The Shehebar Sephardic Center (SSC) was founded in 1980 by Rabbi Sam Kassin and Rabbi Eliyahu Shamoula in the old city of Jerusalem. The center is named for Gabriel Shehebar, who supported the center in its initial years.
The Shehebar Sephardic Center reaches out to neglected Sephardic communities throughout the Diaspora. By training and placing dedicated rabbis and teachers well versed in all aspects of Torah, Sephardic tradition and community relations, the Shehebar Sephardic Center helps communities prevent assimilation and cultural extinction. These communities are provided with rabbinical leaders who are able to transform these communities into thriving Jewish centers. Each rabbi completes a four to five year course of study in Jewish law, education, Talmud kosher slaughtering, marriage and divorce, and mohelim (performance of circumcision required on the 8th day after the birth of a boy) so that these communities can sustain their rich heritage. In addition, the students must complete a leadership training program, which includes public speaking, substance abuse, philosophy, psychology, negotiation, and family counseling.

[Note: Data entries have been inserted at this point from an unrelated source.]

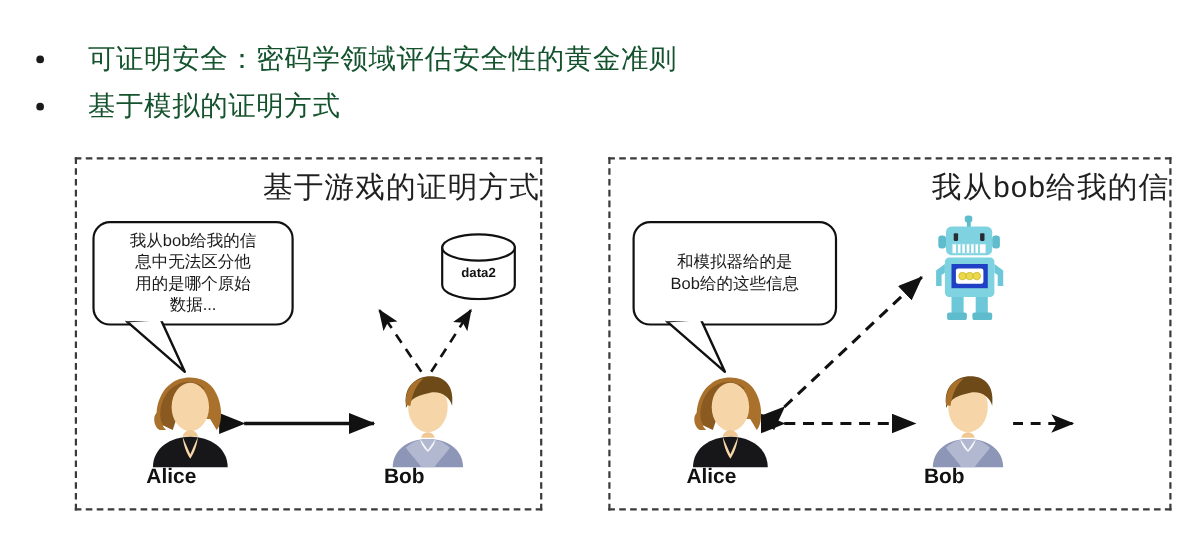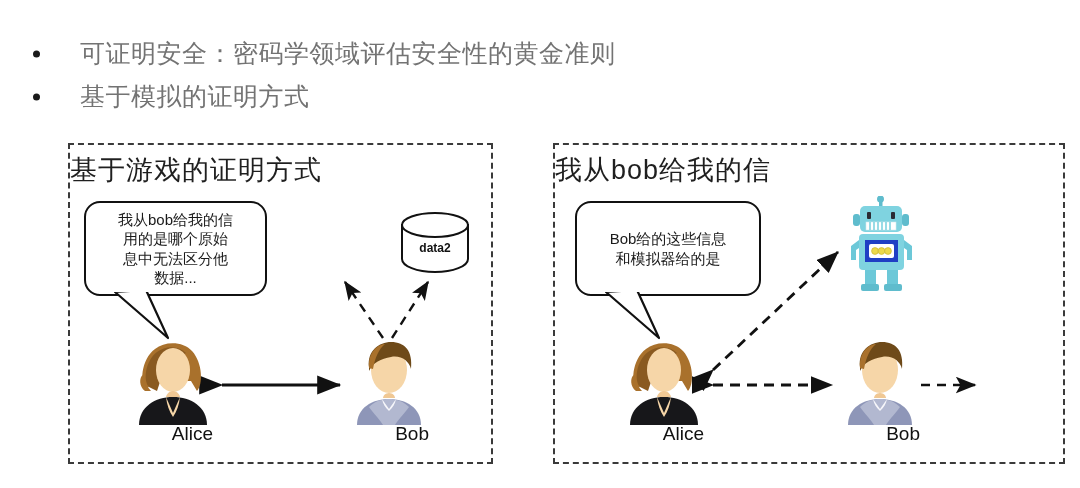--- a/index.html
+++ b/index.html
@@ -22,7 +22,7 @@
   }
   .bullet-text{
     position:absolute;left:80px;top:50%;transform:translateY(-52%);
-    font-size:25px;letter-spacing:.5px;white-space:nowrap;color:#737373;
+    font-size:25px;letter-spacing:.5px;white-space:nowrap;color:#14532d;
   }
 
   

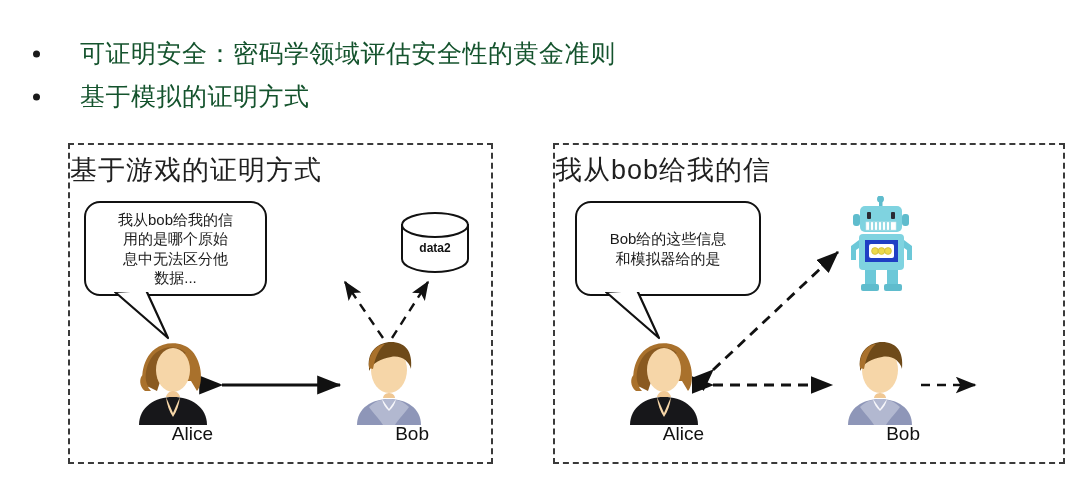--- a/index.html
+++ b/index.html
@@ -37,7 +37,7 @@
 
   .panel-title{
     position:absolute;left:0;right:0;top:7px;
-    text-align:left;font-size:27px;letter-spacing:1px;color:#1f1f1f;
+    text-align:right;font-size:27px;letter-spacing:1px;color:#1f1f1f;
   }
 
   

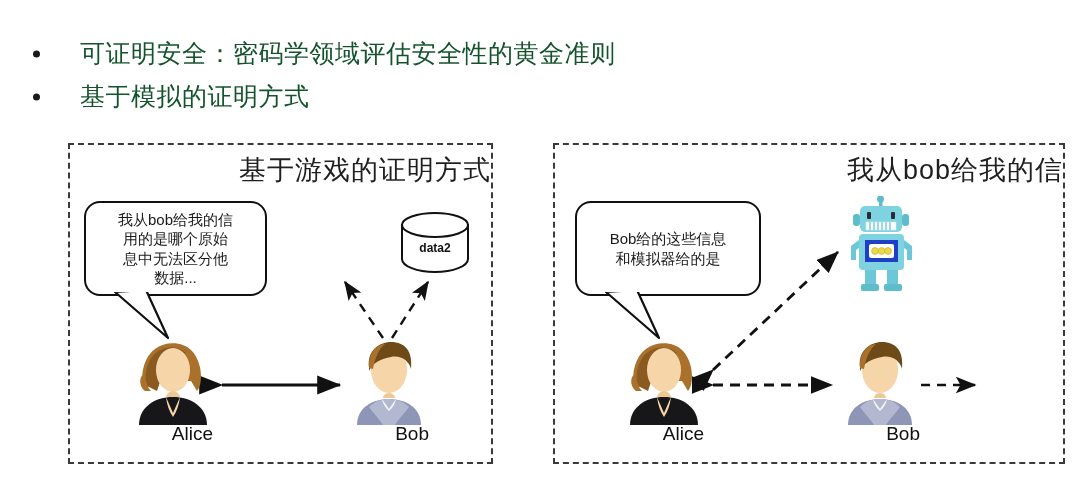--- a/index.html
+++ b/index.html
@@ -100,8 +100,8 @@
   <div class="bubble" style="left:84px;top:201px;width:183px;height:95px;">
     <div>
       <div>我从bob给我的信</div>
+      <div>息中无法区分他</div>
       <div>用的是哪个原始</div>
-      <div>息中无法区分他</div>
       <div>数据...</div>
     </div>
   </div>

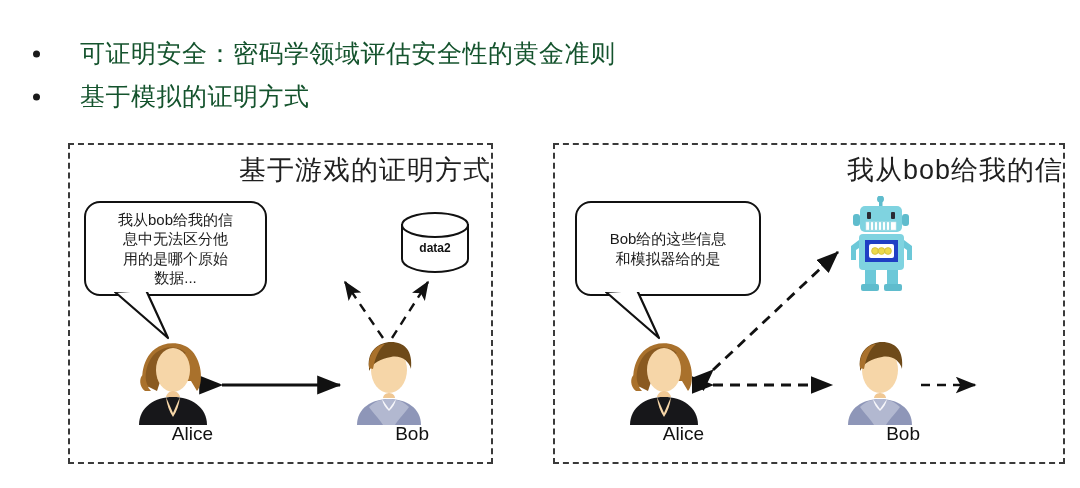--- a/index.html
+++ b/index.html
@@ -151,8 +151,8 @@
 
   <div class="bubble" style="left:575px;top:201px;width:186px;height:95px;">
     <div>
+      <div>和模拟器给的是</div>
       <div>Bob给的这些信息</div>
-      <div>和模拟器给的是</div>
     </div>
   </div>
   <svg class="bubble-tail" style="left:601px;top:286px;" width="90" height="62">

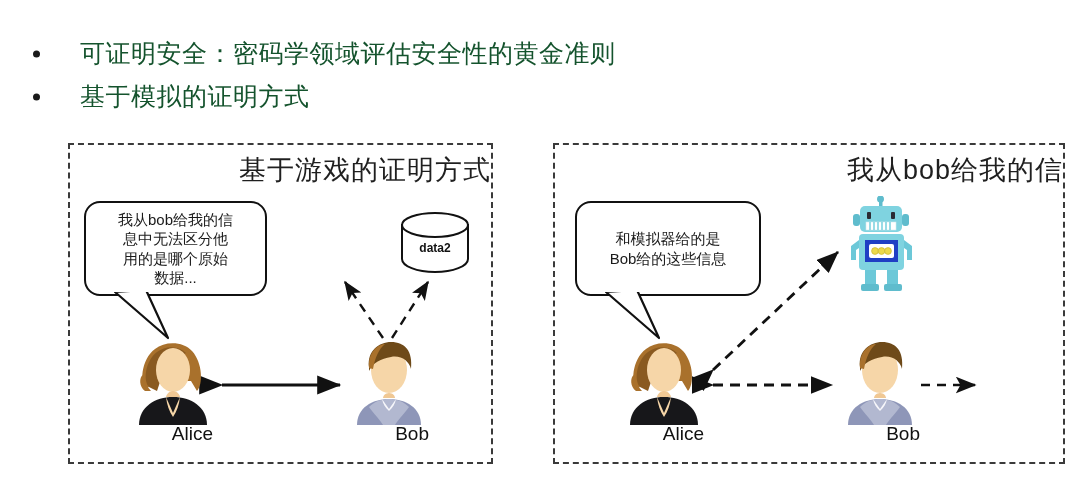--- a/index.html
+++ b/index.html
@@ -68,8 +68,8 @@
   
   .avatar{position:absolute;z-index:3;}
   .avatar-name{
-    position:absolute;left:0;right:0;text-align:right;
-    font-weight:normal;font-size:19px;color:#111;
+    position:absolute;left:0;right:0;text-align:left;
+    font-weight:bold;font-size:19px;color:#111;
   }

During the last three decades, the SSC has placed more than 150 Rabbis in struggling communities in such diverse locations from Kowloon, Hong Kong to Buenos Aires, Argentina, and from Barranquilla, Columbia to Capetown, South Africa. Each week the SSC is approached with a request for a rabbi at some community around the world. More than 20 congregations around the world have turned to the SSC in recent months with the request that for a qualified and well-trained Sephardic rabbi.
Rabbi Kassin and Rabbi Shamoula founded the SSC on the belief that by training and placing rabbis qualified to teach Jewish law and tradition, they are saving save Jewish communities and providing Jewish continuity.